W 1886 roku odkrył je paleontolog Alfred Nicholson Leeds. Na jego cześć gatunek nazwano Leedsichthys (ryba Leedsa).

127 lat temu naukowcy nie potrafili jeszcze z niewielkich skamieniałych fragmentów odtworzyć rozmiarów i trybu życia zwierzęcia.

Teraz taka możliwość już istnieje. Okazało się, że ryba ta, żyjąca 160 milionów lat temu w erze mezozoicznej, miała 16,5 m długości i ważyła 21,5 tony. Była planktofagiem, otwierała ogromny pysk i pochłaniała wodę wraz z planktonem, drobnymi rybami, krewetkami, meduzami itp.

W skrzelach olbrzyma wykształciła się delikatna struktura, przypominająca sieć rybacka o bardzo drobnych oczkach, filtrująca morską wodę. Sądząc po rozmiarach ryby, struktura ta musiała być wydajna i sprawnie działająca.
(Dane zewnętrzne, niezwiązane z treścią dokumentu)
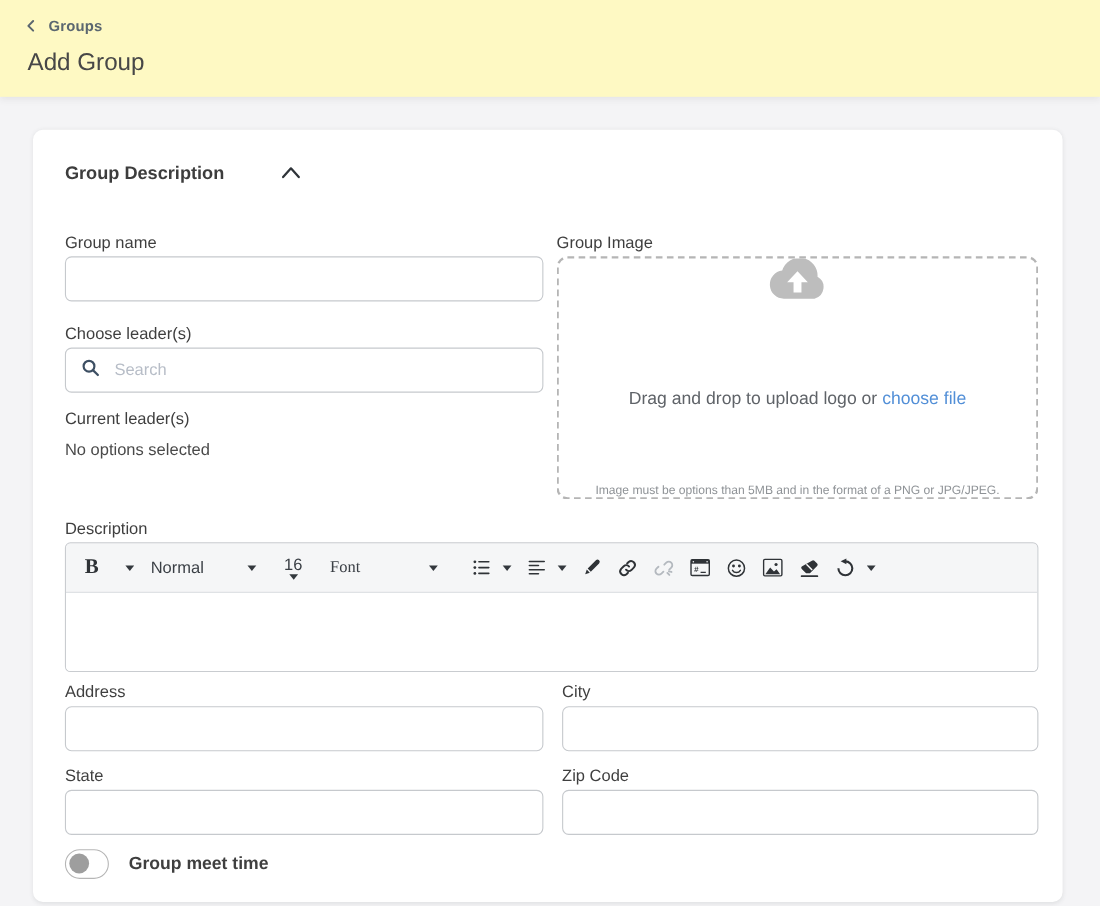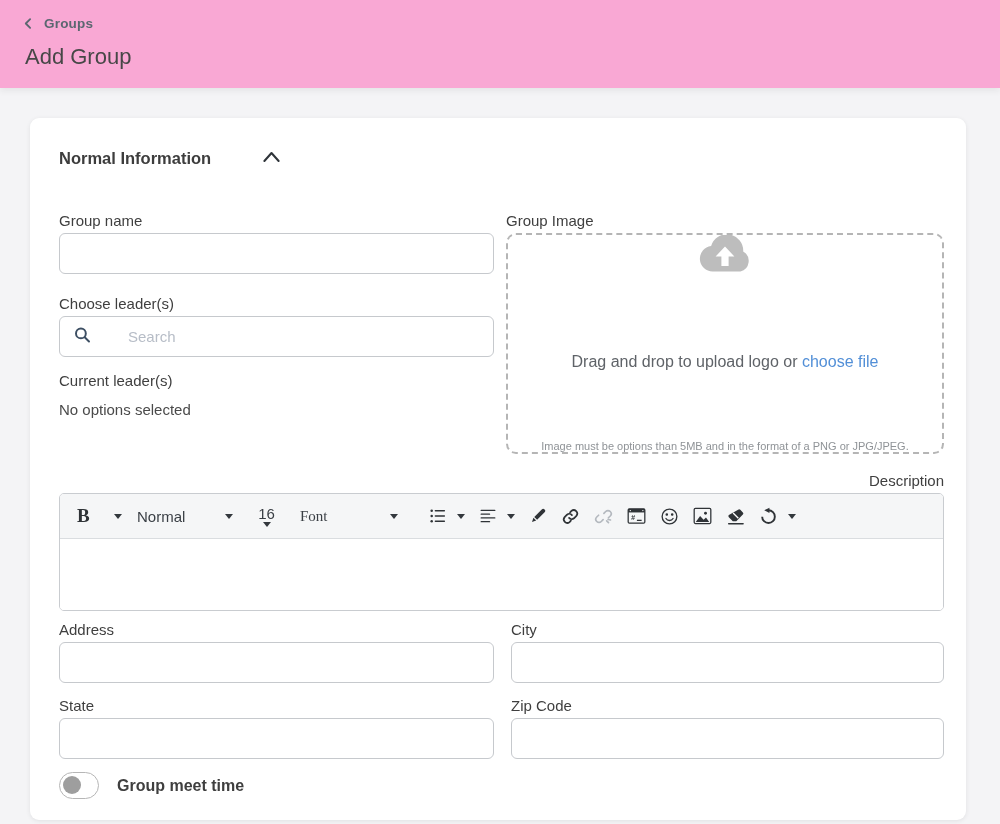"Groups" .top-header { background: #f9a8d4 -> #fef9c3 }
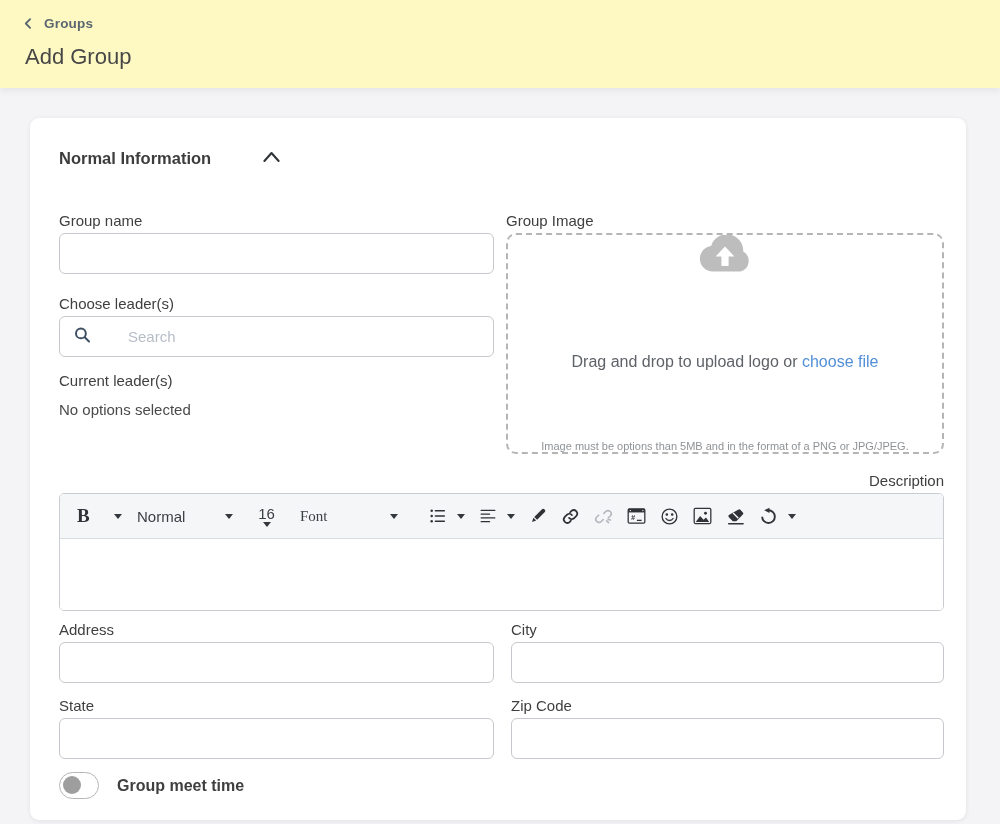"Normal Information" span.section-title { text: Normal Information -> Group Description }
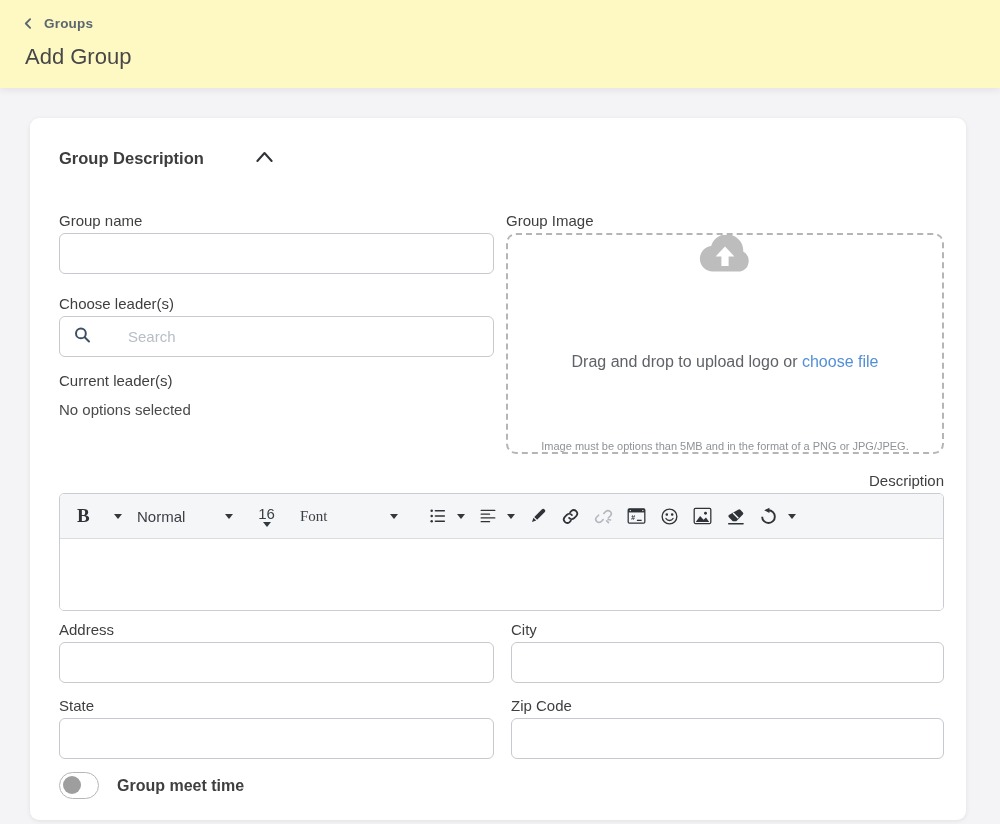"Search" .search-wrap .text-input { padding-left: 68px -> 44px }
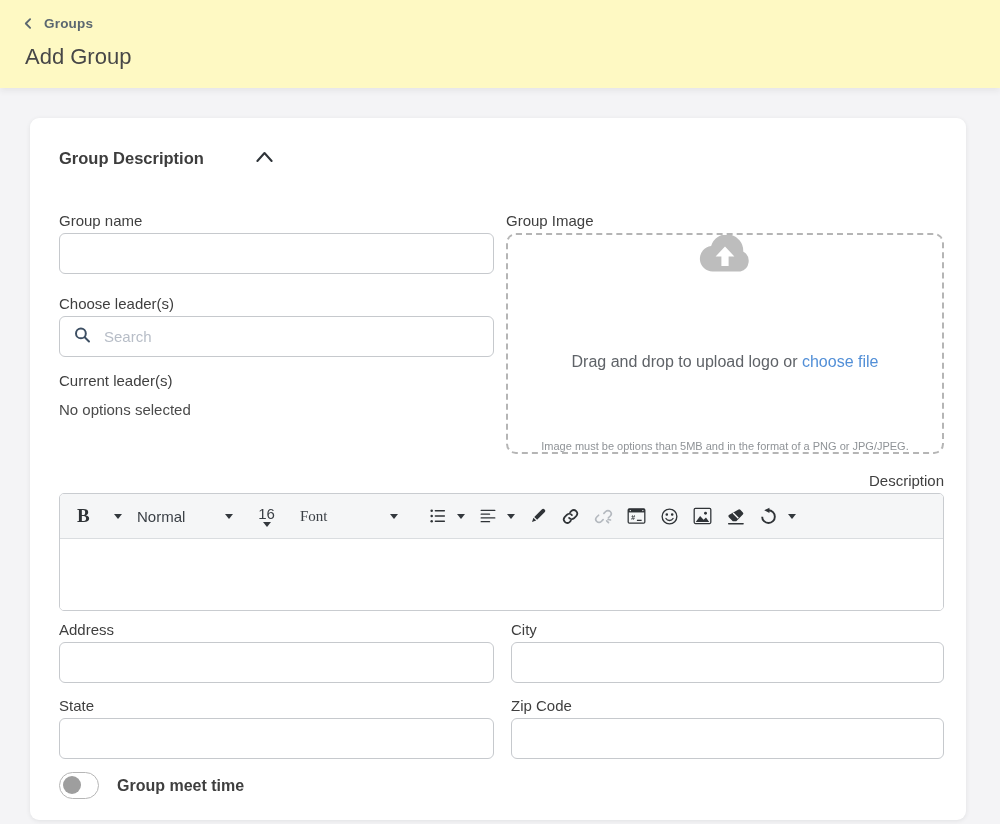"Description" .description-label { text-align: right -> none }
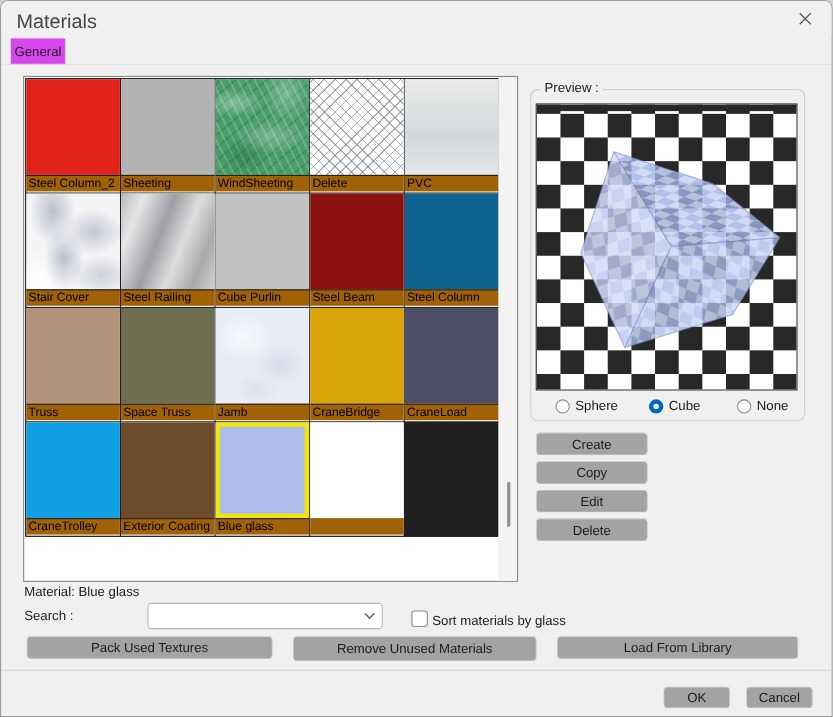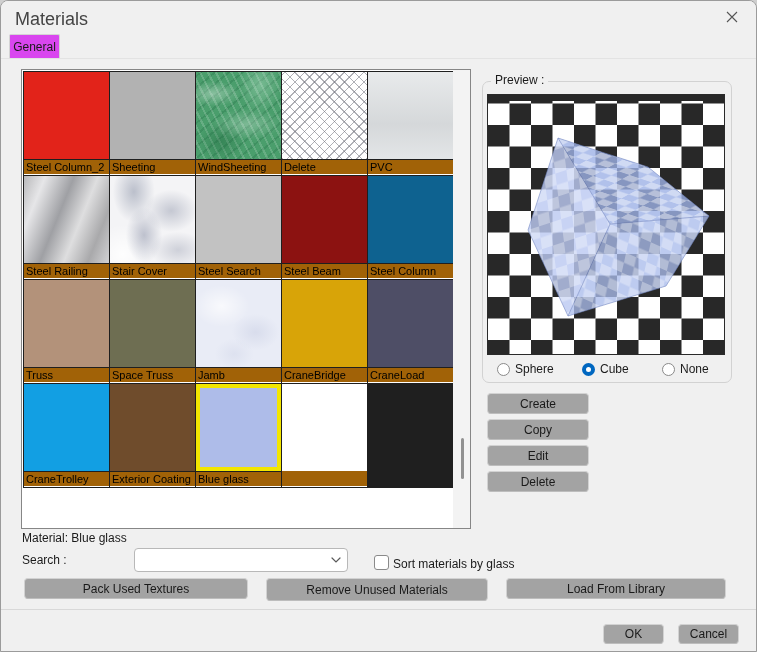"Steel Railing" div.cell { order: before "Stair Cover" -> after "Stair Cover" }
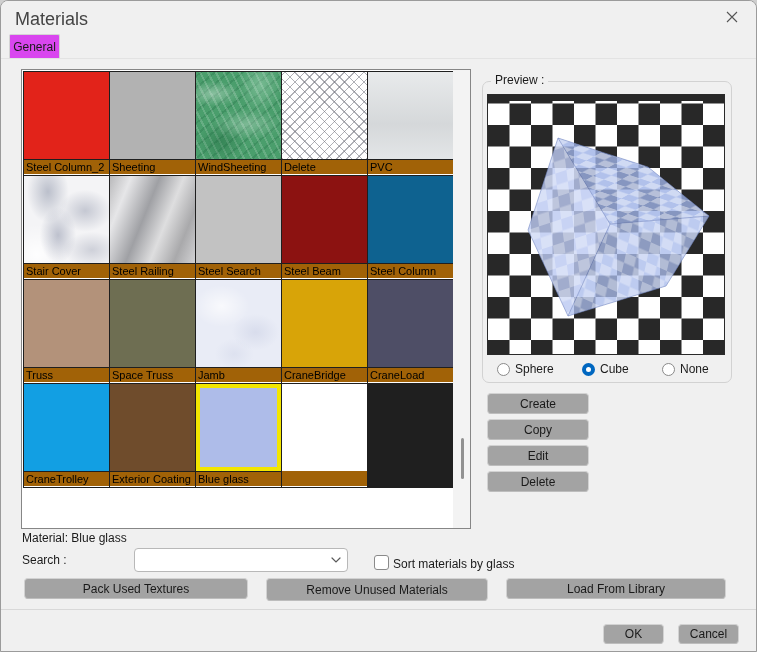"Steel Search" div.mat-label { text: Steel Search -> Cube Purlin }
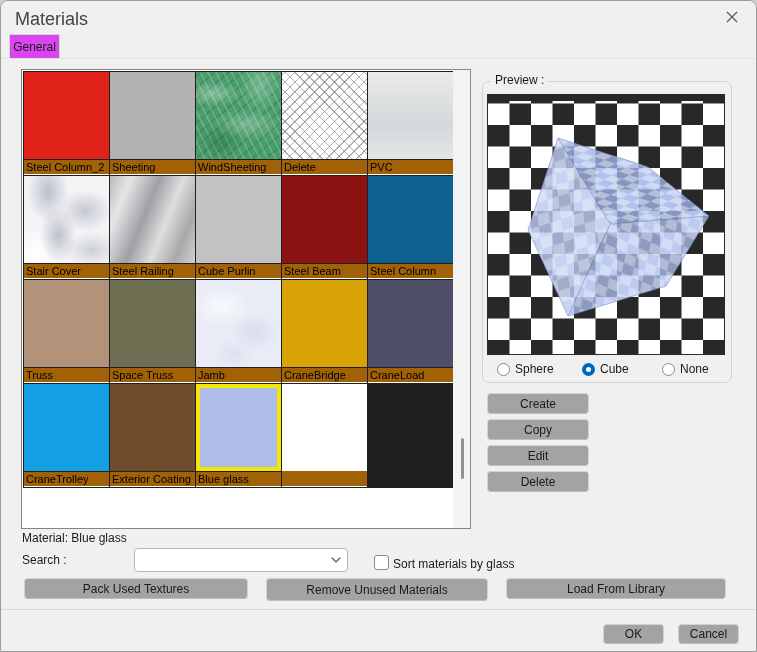"Sphere" .radio-row { left: 12px -> 20px }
- Była to struktura całkowicie odmienna od tych jakie obserwujemy u współczesnych planktofagów - ryb i wielorybów. Istnienie w tamtej epoce planktofagów jest bardzo ważne, dowodzi, że w okresie jurajskim ery mezozoicznej plankton w oceanach rozwijał się bardzo bujnie - podkreśla prof. Liston.